Duke’s auction on 23rd February will include an important collection of 18th and early 19th century engraved glass, put together by James Buxton.
James Buxton began his collection in 1967, in his gap year prior to reading economics and law at Cambridge. Since then he has been steadily adding to the collection through purchases from private collectors, salerooms, and dealers. The collection is strictly confined to commemorative engraved glass, as opposed to engraved glass that is purely decorative.
The subject matter of the engraving on the glasses includes politics, trade, commerce, Royalty, racing, distinguished buildings, sport and military history.
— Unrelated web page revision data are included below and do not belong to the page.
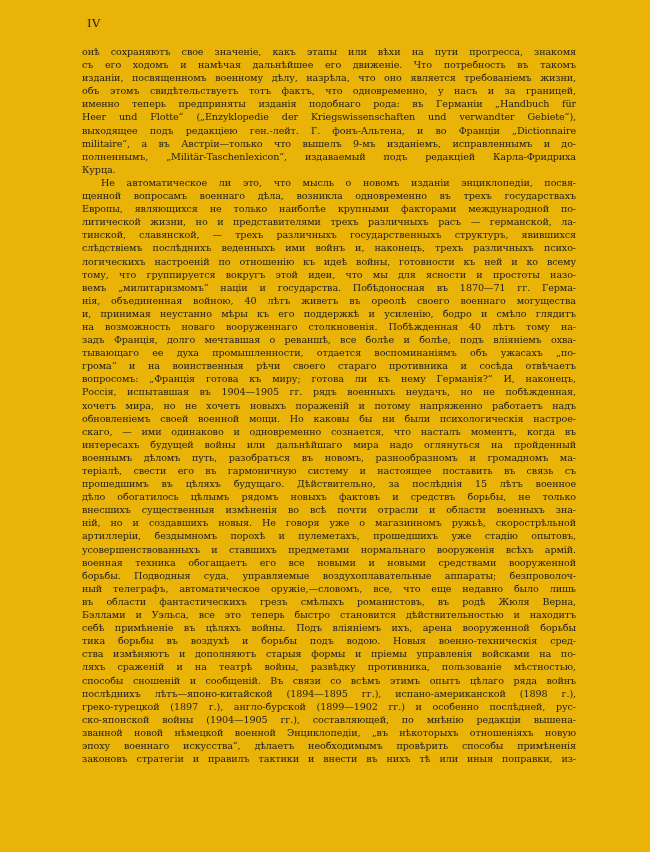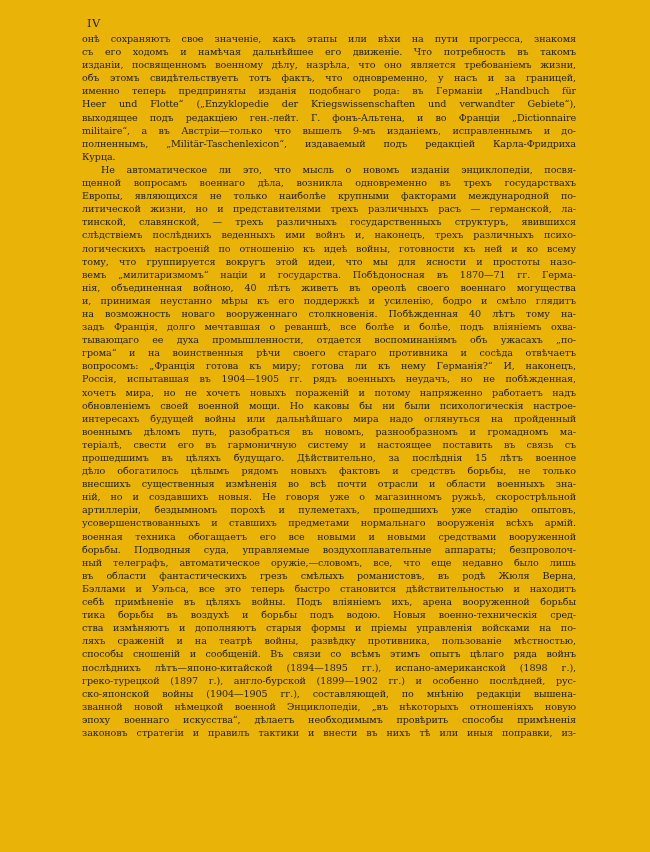--- a/index.html
+++ b/index.html
@@ -24,21 +24,21 @@
     top: 16px;
     font-family: "DejaVu Serif", serif;
     font-size: 11.5px;
     font-weight: normal;
     color: #1d1d1d;
     letter-spacing: 0.5px;
   }
   .text-block {
     position: absolute;
     left: 82px;
-    top: 32px;
+    top: 45px;
     width: 494px;
     font-family: "DejaVu Serif", serif;
     font-size: 9.6px;
     color: #1d1d1d;
   }
   .line {
     height: 13.1px;
     line-height: 13.1px;
     text-align: justify;
     text-align-last: justify;
@@ -81,20 +81,21 @@
       <div class="line">нія, объединенная войною, 40 лѣтъ живетъ въ ореолѣ своего военнаго могущества</div>
       <div class="line">и, принимая неустанно мѣры къ его поддержкѣ и усиленію, бодро и смѣло глядитъ</div>
       <div class="line">на возможность новаго вооруженнаго столкновенія. Побѣжденная 40 лѣтъ тому на-</div>
       <div class="line">задъ Франція, долго мечтавшая о реваншѣ, все болѣе и болѣе, подъ вліяніемъ охва-</div>
       <div class="line">тывающаго ее духа промышленности, отдается воспоминаніямъ объ ужасахъ „по-</div>
       <div class="line">грома“ и на воинственныя рѣчи своего стараго противника и сосѣда отвѣчаетъ</div>
       <div class="line">вопросомъ: „Франція готова къ миру; готова ли къ нему Германія?“ И, наконецъ,</div>
       <div class="line">Россія, испытавшая въ 1904—1905 гг. рядъ военныхъ неудачъ, но не побѣжденная,</div>
       <div class="line">хочетъ мира, но не хочетъ новыхъ пораженій и потому напряженно работаетъ надъ</div>
       <div class="line">обновленіемъ своей военной мощи. Но каковы бы ни были психологическія настрое-</div>
+      <div class="line">скаго, — ими одинаково и одновременно сознается, что насталъ моментъ, когда въ</div>
       <div class="line">интересахъ будущей войны или дальнѣйшаго мира надо оглянуться на пройденный</div>
       <div class="line">военнымъ дѣломъ путь, разобраться въ новомъ, разнообразномъ и громадномъ ма-</div>
       <div class="line">теріалѣ, свести его въ гармоничную систему и настоящее поставить въ связь съ</div>
       <div class="line">прошедшимъ въ цѣляхъ будущаго. Дѣйствительно, за послѣднія 15 лѣтъ военное</div>
       <div class="line">дѣло обогатилось цѣлымъ рядомъ новыхъ фактовъ и средствъ борьбы, не только</div>
       <div class="line">внесшихъ существенныя измѣненія во всѣ почти отрасли и области военныхъ зна-</div>
       <div class="line">ній, но и создавшихъ новыя. Не говоря уже о магазинномъ ружьѣ, скорострѣльной</div>
       <div class="line">артиллеріи, бездымномъ порохѣ и пулеметахъ, прошедшихъ уже стадію опытовъ,</div>
       <div class="line">усовершенствованныхъ и ставшихъ предметами нормальнаго вооруженія всѣхъ армій.</div>
       <div class="line">военная техника обогащаетъ его все новыми и новыми средствами вооруженной</div>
Highlights of the collection include a large glass rummer, engraved to commemorate the Peace of Paris. The bowl is engraved and polished with an oval cartouche depicting a seated figure of Britannia with a recumbent lion, and a union flag, accompanied by two men waving to a man of war on the horizon, beneath and angel, a dove of peace and the inscription ‘Peace 1814’. This rare survival is estimated to fetch up to £4,000.
A highly important pair of Davenport patent glass rummers, formerly in the collection of Joyce Mountain, dating from between 1806 and 1810, could sell for up to £6,000. One is finely decorated with a huntsman and his hound, whilst the other is decorated with a fisherman beside a river.
A spectacular glass rummer engraved with Sunderland Bridge, datable to c.1814, carries a presale estimate of £2,000-£4,000, whilst a glass jug commemorating the death of Nelson at the Battle of Trafalgar on October 21st 1805 is estimated at £500 - £1,000
One of the rarest and most speculative glasses in the auction, relates to the struggle for independence in American in the 1770’s. The glass in question is a Loyalist firing glass, engraved with a toast ‘The King and the Friends of His Majesty’s American Loyalists’. Such glasses were made with thick circular feet so that they could be banged on a table after the presentation of a toast. The form of this particular glass is most unusual in that the short stem incorporates a double opaque twist. It is possible it was made by an as yet unidentified American glass house in the 1770’s, but equally the glass could have been made in England for export to the colonies.
Guy Schwinge of Duke’s commented, ‘The Buxton collection probably represents the finest collection of its type to come to the market in recent years, and it provides an excellent opportunity for collectors and investors to admire glasses of outstanding quality.’